ASIE/INDE - Un évêque et quatre prêtres originaires d'Odisha, terre de martyrs

jeudi, 29 janvier 2026 martyrs   prêtres  

Archdiocese of Cuttack-Bhubaneswar

Bhubaneswar (Agence Fides) - La communauté catholique de l'État indien d'Odisha, dans l'est de l'Inde, accueille un nouvel évêque auxiliaire et quatre prêtres, dans un extraordinaire épanouissement de vocations provenant d'une région fortement marquée par la violence à l'égard des chrétiens. En effet, l'État d'Odisha a été le théâtre de massacres qui, dans le district de Kandhamal, ont frappé des fidèles de différentes confessions chrétiennes. En 2023, à la demande des évêques indiens, le Saint-Siège a donné le « Nihil Obstat » dans le processus de béatification de Kanteshwar Digal et de ses compagnons, les 35 martyrs de Kandhamal, tués in odium fidei dans l'État d'Odisha en 2008. Aujourd'hui, cette terre est le théâtre d'un puissant témoignage de foi : environ 3 000 fidèles, plus de 140 prêtres et religieuses ont pris part hier, 28 janvier, à la messe solennelle dans la paroisse Saint-Joseph à Godapur, dans le district de Kandhamal, sur le territoire de l'archidiocèse de Cuttack-Bhubaneswar, pour l'ordination sacerdotale de quatre nouveaux prêtres. Il s'agit du père Sugrib Baliarsingh, du père George Badseth et de deux autres prêtres franciscains conventuels, frère Saraj Nayak et frère Madan Baliarsingh OFM Conv. La messe d'ordination a été présidée par le nouvel évêque auxiliaire de Cuttack-Bhubaneswar, Mgr Rabindra Ranasingh, lui-même originaire de Kandhamal. « Nous sommes choisis par Dieu pour partager la triple mission du Christ : sanctifier, c'est-à-dire la mission sacerdotale ; enseigner, la mission prophétique ; gouverner, qui est la mission royale-pastorale », a-t-il déclaré. S'adressant aux nouveaux prêtres, l'évêque a poursuivi : « Vous êtes la présence et l'action du Christ, qui vous a choisis pour servir son peuple, même au prix de votre vie ». Enfants, les quatre prêtres ont vécu dans leur chair les agressions contre leurs familles et leurs communautés lors des violences qui ont secoué Kandhamal en 2007 et 2008. Certains d'entre eux ont perdu leurs parents, leurs proches et leurs maisons, tandis que d'autres ont été contraints de fuir dans la forêt, survivant dans la peur, la faim, le déplacement et l'incertitude. Le père Sugrib Baliarsingh a témoigné : « J'ai vu la haine détruire des vies, mais j'ai aussi fait l'expérience du pardon et du courage. C'est ce qui m'a conduit à la prêtrise ».

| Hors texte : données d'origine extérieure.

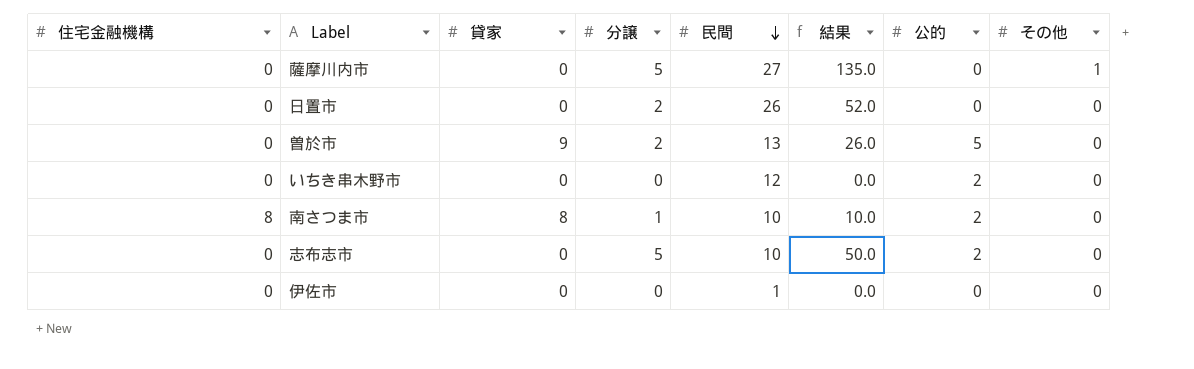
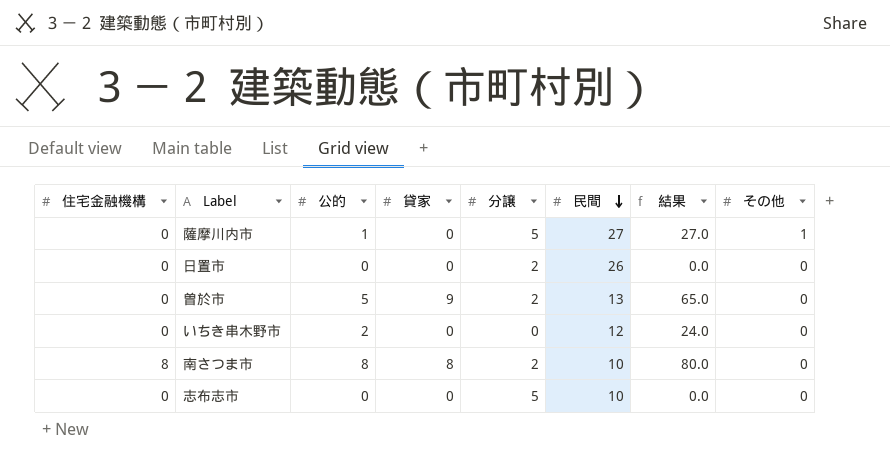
column 公的 | position: 7 -> 3
column 結果 | formula: [分譲] * [民間] -> [公的] * [民間]
row 伊佐市: 0 | 0 | 0 | 1 | 0.0 | 0 | 0 -> none
薩摩川内市 | 公的: 0 -> 1
南さつま市 | 公的: 2 -> 8
南さつま市 | 分譲: 1 -> 2
志布志市 | 公的: 2 -> 0

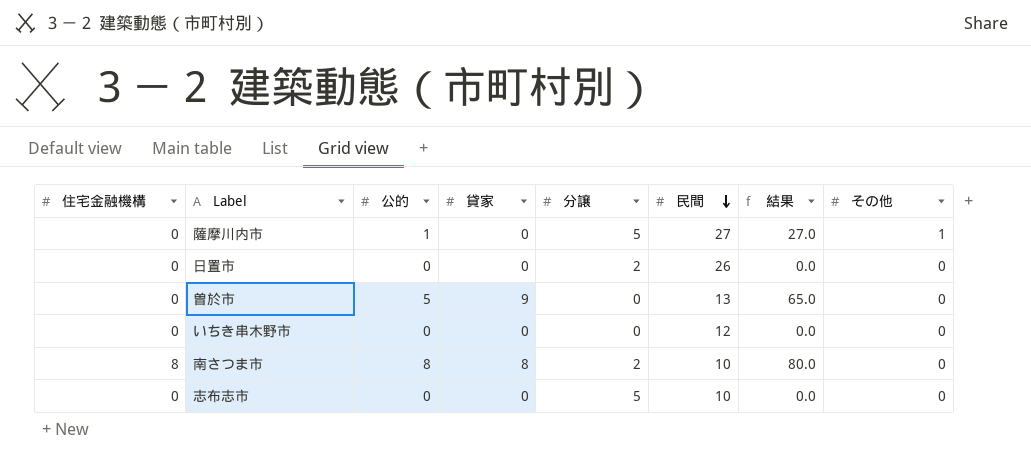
曽於市 | 分譲: 2 -> 0
いちき串木野市 | 公的: 2 -> 0
いちき串木野市 | 結果: 24.0 -> 0.0

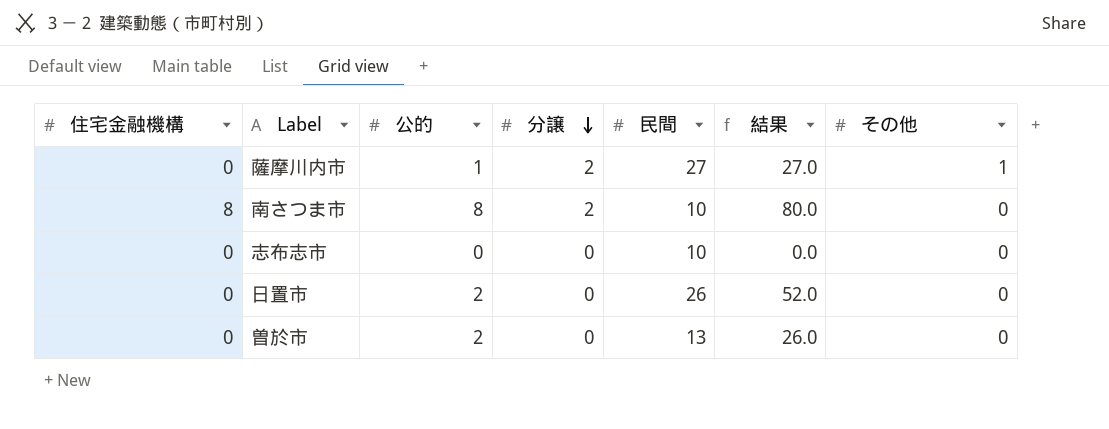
row order: 民間 descending -> 分譲 descending
column 貸家 | position: 4 -> none
row いちき串木野市: 0 | 0 | 0 | 0 | 12 | 0.0 | 0 -> none
薩摩川内市 | 分譲: 5 -> 2
志布志市 | 分譲: 5 -> 0
日置市 | 公的: 0 -> 2
日置市 | 分譲: 2 -> 0
日置市 | 結果: 0.0 -> 52.0
曽於市 | 公的: 5 -> 2
曽於市 | 結果: 65.0 -> 26.0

Comme l'a fait remarquer le père Pradosh Chandra Nayak, Vicaire général de l'archidiocèse de Cuttack-Bhubaneswar, « la persécution a tenté de réduire le christianisme au silence, mais elle a au contraire donné naissance à de nouveaux pasteurs qui témoignent et prêchent aujourd'hui le pardon et la paix ».

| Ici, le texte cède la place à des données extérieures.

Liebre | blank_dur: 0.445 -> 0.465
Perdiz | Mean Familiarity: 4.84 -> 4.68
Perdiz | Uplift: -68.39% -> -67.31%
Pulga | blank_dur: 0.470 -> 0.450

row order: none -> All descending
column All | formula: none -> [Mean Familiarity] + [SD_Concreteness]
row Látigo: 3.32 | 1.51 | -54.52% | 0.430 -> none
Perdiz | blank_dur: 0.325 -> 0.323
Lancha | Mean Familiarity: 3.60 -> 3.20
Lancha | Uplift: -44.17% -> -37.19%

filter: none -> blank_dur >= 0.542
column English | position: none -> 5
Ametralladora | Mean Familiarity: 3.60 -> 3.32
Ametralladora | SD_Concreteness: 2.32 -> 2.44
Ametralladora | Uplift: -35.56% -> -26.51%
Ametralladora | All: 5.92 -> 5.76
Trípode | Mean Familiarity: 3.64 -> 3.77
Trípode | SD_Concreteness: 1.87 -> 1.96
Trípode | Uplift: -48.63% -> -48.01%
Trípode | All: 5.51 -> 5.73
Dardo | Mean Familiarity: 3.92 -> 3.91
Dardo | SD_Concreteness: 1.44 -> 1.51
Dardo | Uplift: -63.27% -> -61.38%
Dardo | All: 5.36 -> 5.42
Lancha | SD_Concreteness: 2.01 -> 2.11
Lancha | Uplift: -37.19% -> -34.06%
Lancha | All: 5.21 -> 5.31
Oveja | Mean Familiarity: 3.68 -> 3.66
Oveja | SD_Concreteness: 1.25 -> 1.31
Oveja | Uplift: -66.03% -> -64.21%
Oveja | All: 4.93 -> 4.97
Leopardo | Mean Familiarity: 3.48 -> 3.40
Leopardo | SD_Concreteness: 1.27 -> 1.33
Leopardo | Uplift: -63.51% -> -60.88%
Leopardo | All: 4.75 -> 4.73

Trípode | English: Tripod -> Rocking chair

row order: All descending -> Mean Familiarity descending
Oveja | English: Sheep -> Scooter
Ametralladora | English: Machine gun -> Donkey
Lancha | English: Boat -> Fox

Les fidèles locaux ont également retrouvé joie et espérance lors de la récente ordination épiscopale, le 17 janvier dernier, de Mgr Rabindra Kumar Ranasingh, évêque auxiliaire de l'archidiocèse de Cuttack-Bhubaneswar. Sa nomination a une profonde signification symbolique pour une communauté qui a subi une vague de violence au cours de laquelle des centaines de chrétiens ont été tués, plus de 60 000 ont été déplacés et des milliers de maisons et des centaines d'églises ont été incendiées, profanées ou détruites. La paroisse de Bamunigam, dont le père Kumar Ranasingh était alors le prêtre, a été l'une des premières à être attaquée.

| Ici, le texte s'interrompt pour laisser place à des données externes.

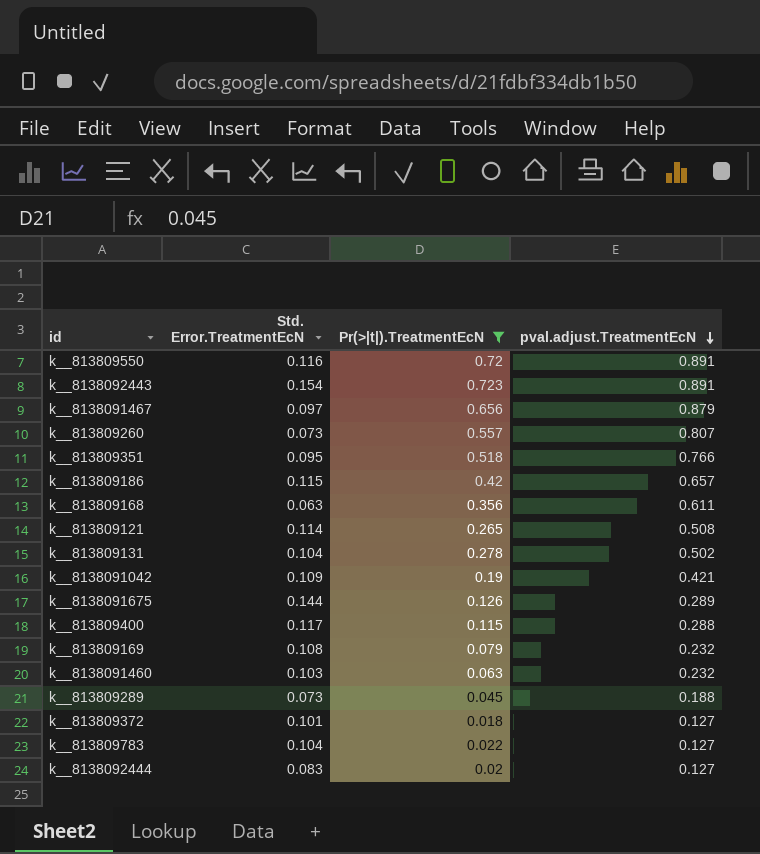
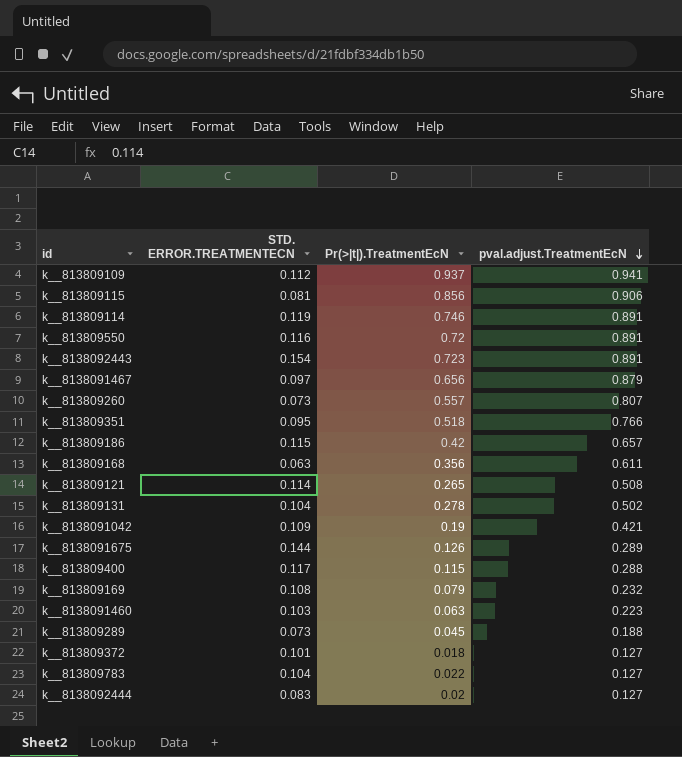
filter: Pr(>|t|).TreatmentEcN <= 0.723 -> none
column name: Std. Error.TreatmentEcN -> STD. ERROR.TREATMENTECN
k__8138091460 | pval.adjust.TreatmentEcN: 0.232 -> 0.223

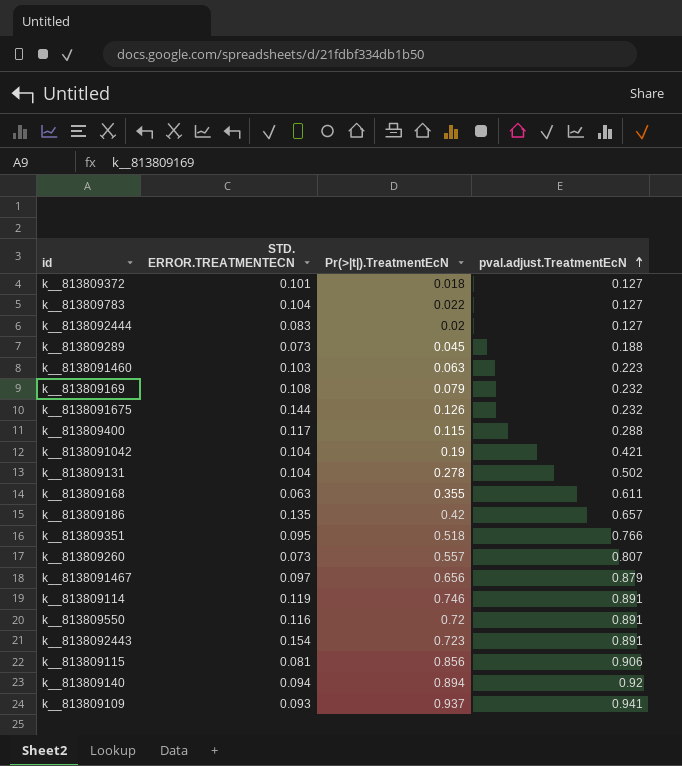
row order: pval.adjust.TreatmentEcN descending -> pval.adjust.TreatmentEcN ascending
row k__813809121: 0.114 | 0.265 | 0.508 -> none
k__8138091675 | pval.adjust.TreatmentEcN: 0.289 -> 0.232
k__8138091042 | STD. ERROR.TREATMENTECN: 0.109 -> 0.104
k__813809168 | Pr(>|t|).TreatmentEcN: 0.356 -> 0.355
k__813809186 | STD. ERROR.TREATMENTECN: 0.115 -> 0.135
row k__813809140: none -> 0.094 | 0.894 | 0.92
k__813809109 | STD. ERROR.TREATMENTECN: 0.112 -> 0.093

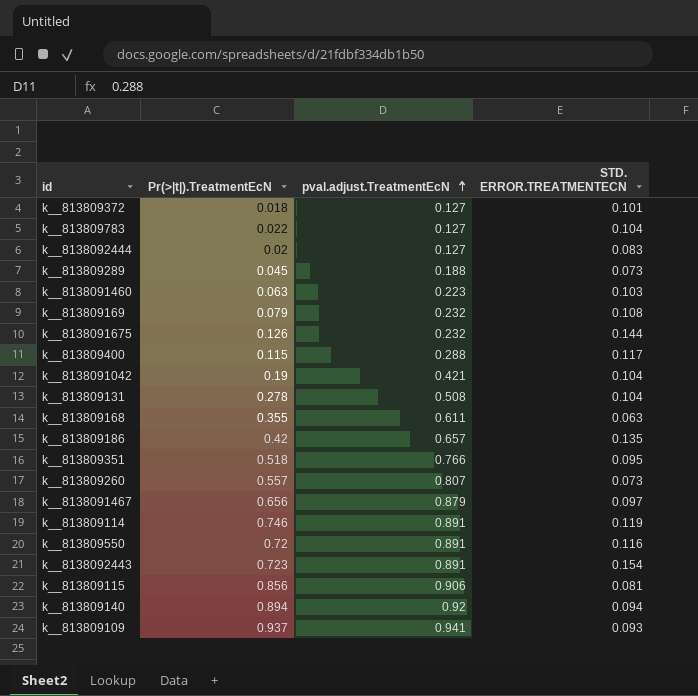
column STD. ERROR.TREATMENTECN | position: 2 -> 4
k__813809131 | pval.adjust.TreatmentEcN: 0.502 -> 0.508

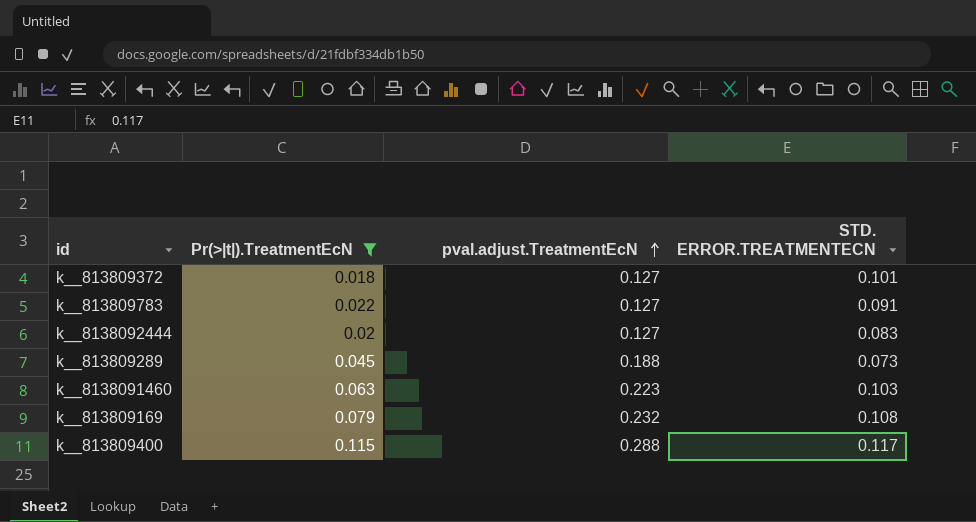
filter: none -> Pr(>|t|).TreatmentEcN <= 0.115
k__813809783 | STD. ERROR.TREATMENTECN: 0.104 -> 0.091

« Quinze ans plus tard, sur le plan humain, de nombreuses blessures restent ouvertes : la justice se fait toujours attendre, les moyens de subsistance ne sont pas encore entièrement rétablis et le tissu social a besoin d'une réconciliation complète », observe le père Ajay Singh, prêtre local et avocat, qui suit les procédures judiciaires encore en cours. Pour les chrétiens de Kandhamal, l'ordination épiscopale de Mgr Rabindra Kumar Ranasingh est « la preuve que la foi a triomphé, que l'espérance est vivante et que la charité du Christ fleurit dans le désert et la souffrance ».